Keep it Short n’ Sweet -
Despite how accomplished you have been in your life, there isn’t enough time (or interest) for people to hear your whole life story. Summarizing your major achievements, and knowing what to say, is crucial for delivering a great pitch. Go over your resume, cover letter, or any past work you have available and narrow down to 3 or 4 moments that demonstrate your ability to make strategic decisions and develop great ideas. This will show that you have what it takes to make an impact on the company and that you are worth taking a risk on.
Below is a great example from LinkedIn of how a short n’ sweet pitch should look like. Just remember that the context for each pitch will be different depending on the position and the type of company you’ll be working for.
Context: Seeking a job opportunity Job Title: Media Planner
“Hi, I’m Tom. I’ve spent the last eight years learning and growing in my role as a Media Planner, where I’ve developed and optimized strategic media plans for our top client and managed a subset of planners as a Team Lead. One of my proudest achievements was a pro-bono project that was recognized as a top non-profit campaign last year. I’ve been interested in moving to non-profit for quite a while, and love what your company does in education. Would you mind telling me about any media planning needs you may have on the team?”
Avoid Sounding Robotic -
As I stated in one of our previous blog posts, it’s crucial that you use your elevator pitch as a guideline for your interview or presentation. If you expect to memorize every detail word for word, then you will likely come out sounding robotic. People will take note of this and will likely assume that you are not ready to handle more sophisticated levels of communication. Of course, you always want the important points of your pitch in the back of your mind, so you can mold it in a way that fits the type of people you end up meeting. If, after doing prior research, you notice that the company culture is very relaxed and open-minded, try to be more lighthearted with your tone. Maybe throwing in a couple of witty jokes (when appropriate) might strike a chord with whomever you’re talking, making you seem fun to work with. Of course, if you feel the environment is more serious and professional, it’s best to focus more on selling your ideas to the company while sticking to facts that showcase your worth.

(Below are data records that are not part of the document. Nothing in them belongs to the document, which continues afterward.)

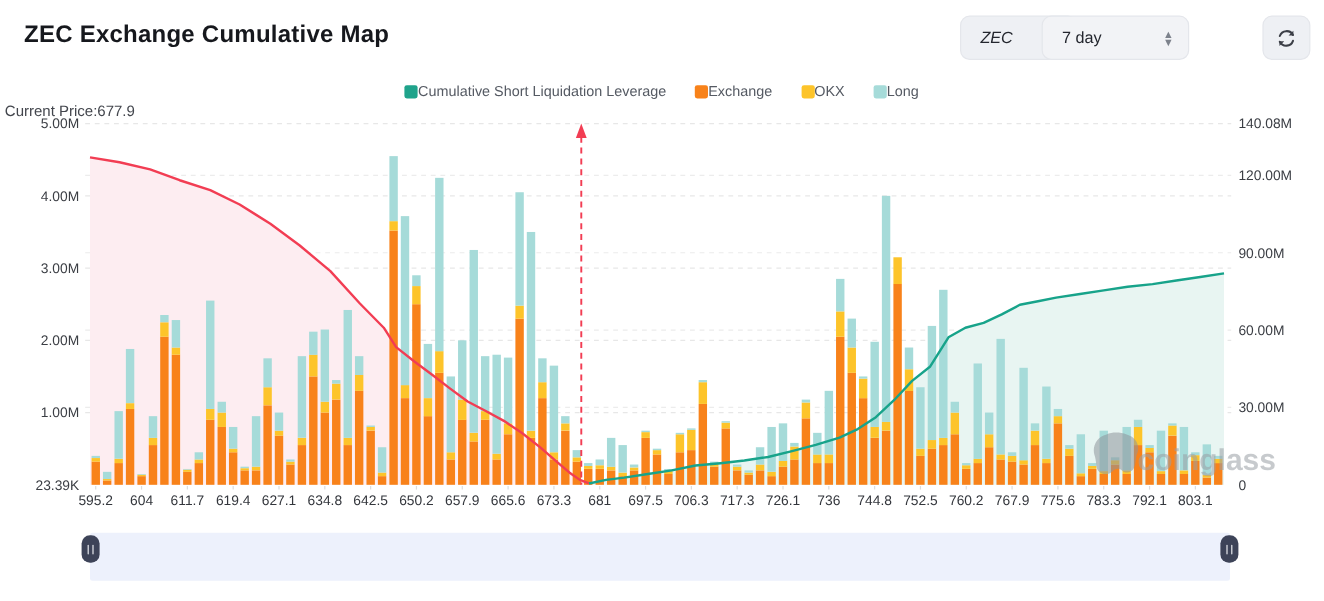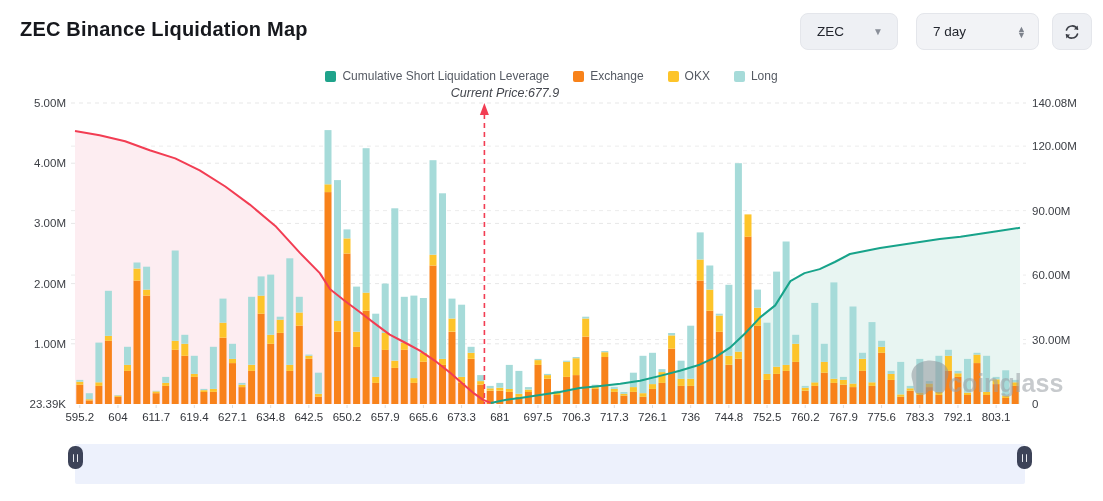--- a/index.html
+++ b/index.html
@@ -4,42 +4,42 @@
 <style>
   html,body{margin:0;padding:0;background:#fff;}
   #app{position:relative;width:1103px;height:501px;background:#fff;overflow:hidden;
        font-family:"Liberation Sans",sans-serif;}
   .page-title{position:absolute;left:20px;top:18px;font-size:20px;font-weight:700;color:#16181d;letter-spacing:.2px;}
   .ctl{position:absolute;top:13px;height:37px;box-sizing:border-box;background:#eef0f4;border:1px solid #e4e6eb;
        border-radius:8px;display:flex;align-items:center;color:#23262e;font-size:13.5px;cursor:pointer;}
   .ctl .val{padding-left:16px;flex:1;}
   .caret{color:#8a8f99;font-size:10px;padding-right:14px;}
   .spinner{display:flex;flex-direction:column;line-height:6px;padding-right:12px;color:#7d828c;font-size:9px;}
-  #symbol-select{left:800px;width:98px;}
-  #period-select{left:916px;width:123px;background:#f2f3f6;}
+  #symbol-select{left:800px;width:98px;font-style:italic;}
+  #period-select{left:868px;width:123px;background:#f2f3f6;}
   #refresh-btn{left:1052px;width:40px;justify-content:center;}
   .legend{position:absolute;left:0;top:69px;width:1103px;display:flex;justify-content:center;gap:24px;
           font-size:12px;color:#555a63;align-items:center;}
-  .legend .item{display:flex;align-items:center;gap:6px;cursor:pointer;}
+  .legend .item{display:flex;align-items:center;cursor:pointer;}
   .legend .sw{width:11px;height:11px;border-radius:2px;display:inline-block;}
-  .cp-label{position:absolute;top:86px;left:12px;width:986px;text-align:center;font-size:12.5px;color:#43464d;font-style:italic;}
+  .cp-label{position:absolute;top:86px;left:4px;width:986px;font-size:12.5px;color:#43464d;}
   #chart-svg{position:absolute;left:0;top:0;}
   .slider-track{position:absolute;left:75px;top:444px;width:950px;height:40px;background:#edf1fc;border-radius:2px;}
   .handle{position:absolute;top:446px;width:15px;height:23px;background:#3d4358;border-radius:7px;
           display:flex;align-items:center;justify-content:center;gap:2.5px;cursor:ew-resize;}
   .handle i{display:block;width:1.5px;height:8px;background:#e8eaef;border-radius:1px;}
   #handle-left{left:68px;}
   #handle-right{left:1017px;}
 </style>
 </head>
 <body>
 
 <div id="app">
 
-  <div class="page-title">ZEC Binance Liquidation Map</div>
+  <div class="page-title">ZEC Exchange Cumulative Map</div>
 
   <div class="ctl" id="symbol-select">
     <span class="val">ZEC</span>
     <span class="caret">▼</span>
   </div>
 
   <div class="ctl" id="period-select">
     <span class="val">7 day</span>
     <span class="spinner">
       <span>▲</span>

You can have loads of experience, but nobody will want to connect with you if you come across as someone who’s just here for a paycheck at the end of the day. Showing a more conversational and natural side of yourself during pitch will present yourself as someone they can talk comfortably with even outside of work hours.
End On a Good Note
Going back to the Primacy/Recency effect, you want to wrap your pitch with information that leaves your audience thinking, or even impressed. I always try presenting the best ideas I have, or what I plan to bring to the company, close to the end of my pitch. These last few notes of your pitch will likely be the freshest information on your audience's mind when you’re over, so be sure to nail those final points.

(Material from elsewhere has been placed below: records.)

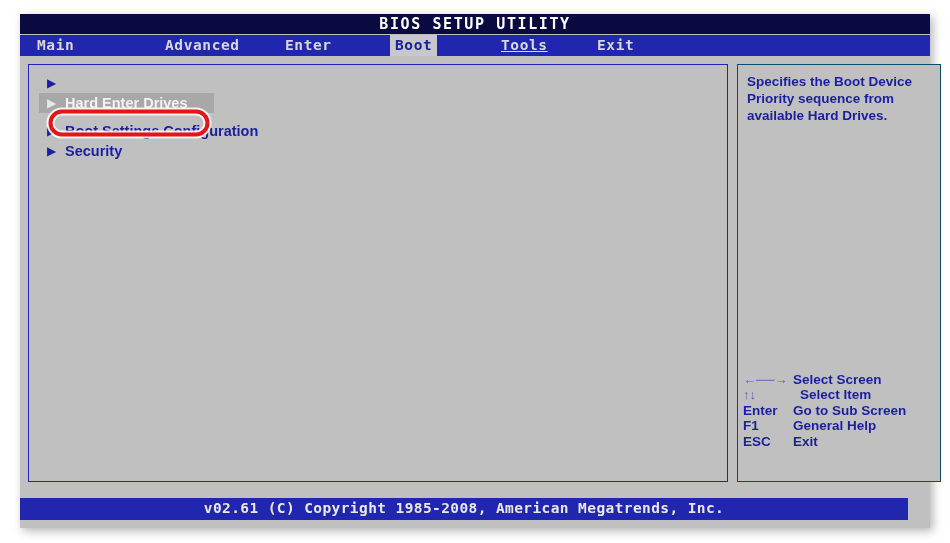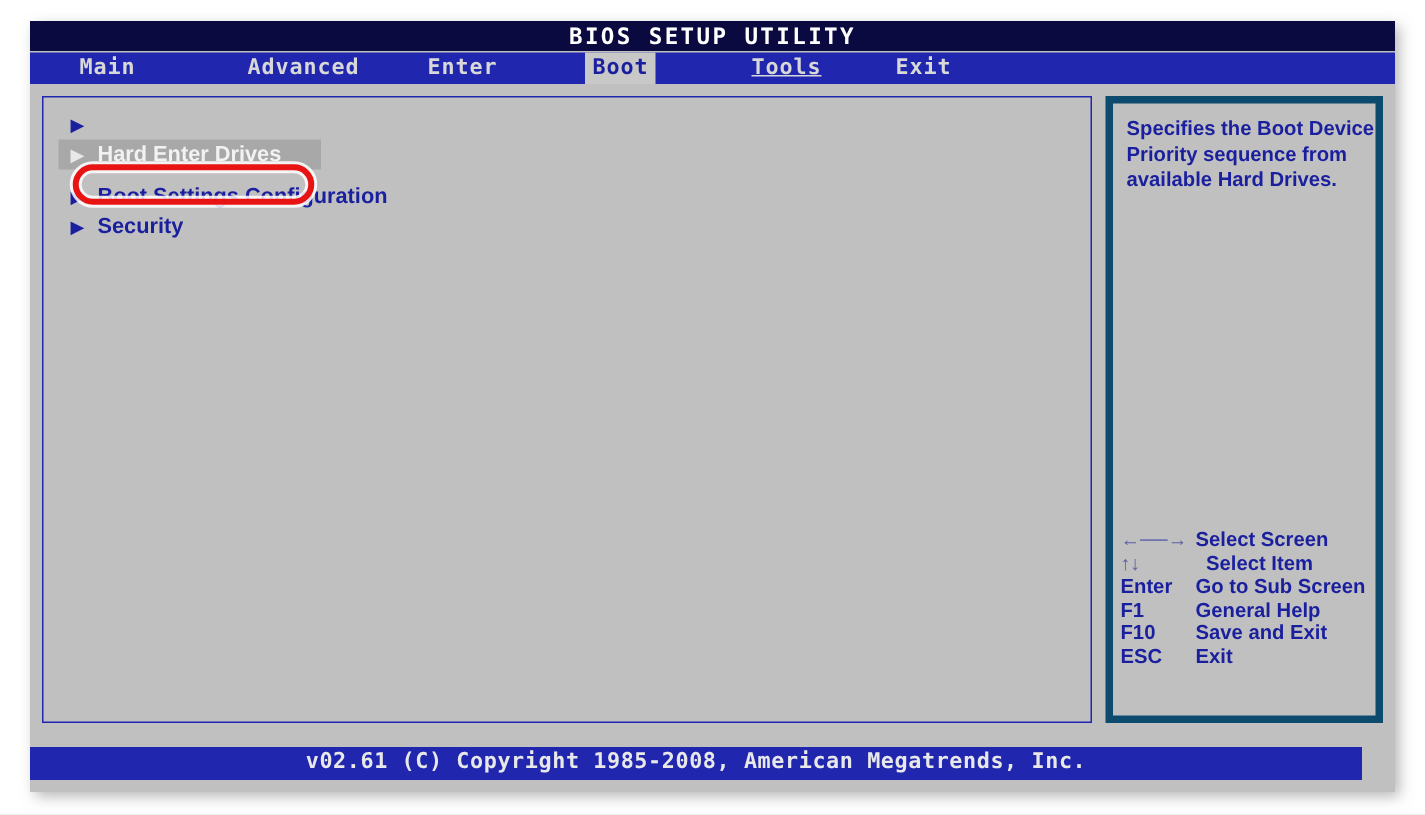--- a/index.html
+++ b/index.html
@@ -123,22 +123,22 @@
     width: 175px;
   }
   .menu-row.selected .tri { color: #e8e8e8; }
   .menu-row.selected .lbl { color: #f2f2f2; }
   .menu-gap { height: 8px; }
 
   
   #help-panel {
     position: absolute;
     left: 717px; top: 8px;
-    width: 185px; height: 418px;
-    border: 5px solid #0c4a6e;
+    width: 204px; height: 418px;
+    border: 1px solid #0c4a6e;
     box-sizing: border-box;
     background: #c0c0c0;
     overflow: hidden;
   }
   #help-text {
     position: absolute;
     left: 9px; top: 8px;
     width: 166px;
     font-family: "Liberation Sans", sans-serif;
     font-weight: bold;
@@ -212,21 +212,21 @@
 </head>
 <body>
 
 <div id="bios-window">
 
   <div id="titlebar">
     <div id="title-text">BIOS SETUP UTILITY</div>
   </div>
 
   <div id="menubar">
-      <div class="menu-tab" style="left: 28px;">Main</div>
+      <div class="menu-tab" style="left: 12px;">Main</div>
       <div class="menu-tab" style="left: 140px;">Advanced</div>
       <div class="menu-tab" style="left: 260px;">Enter</div>
       <div class="menu-tab active" style="left: 370px;">Boot</div>
       <div class="menu-tab" style="left: 476px; text-decoration: underline;">Tools</div>
       <div class="menu-tab" style="left: 572px;">Exit</div>
     </div>
 
   <div id="body-area">
 
     <div id="main-panel">
@@ -250,21 +250,20 @@
         </div>
     </div>
 
     <div id="help-panel">
       <div id="help-text">Specifies the Boot Device Priority sequence from available Hard Drives.</div>
       <div id="legend">
           <div class="legend-row"><span class="key glyph">←──→</span><span class="desc">Select Screen</span></div>
           <div class="legend-row"><span class="key glyph">↑↓</span><span class="desc ind">Select Item</span></div>
           <div class="legend-row"><span class="key">Enter</span><span class="desc">Go to Sub Screen</span></div>
           <div class="legend-row"><span class="key">F1</span><span class="desc">General Help</span></div>
-          <div class="legend-row"><span class="key">F10</span><span class="desc">Save and Exit</span></div>
           <div class="legend-row"><span class="key">ESC</span><span class="desc">Exit</span></div>
         </div>
     </div>
 
   </div>
 
   <div id="footer">
     <div id="footer-text">v02.61 (C) Copyright 1985-2008, American Megatrends, Inc.</div>
   </div>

Also, be sure to always have questions at the end of it all. Even just one good question should be enough to show that you prepared and did research on the company beforehand. Make sure you are ready to answer questions as well. If an unexpected question comes up, keep calm and answer with confidence in the best way you can. Giving them an “I don’t know” or “not sure” will leave a poor impression, so try your best to give a concrete answer. If you genuinely can’t give an answer, tell them that you’ll get a response back to them as soon as you can, as it will project a sense of initiative on your end.
We hope this blog helped provide you some insight on how to further improve your own elevator pitch! With practice, you will soon be able to use your elevator pitch effectively in any situation where you wish to sell yourself and your ideas effectively.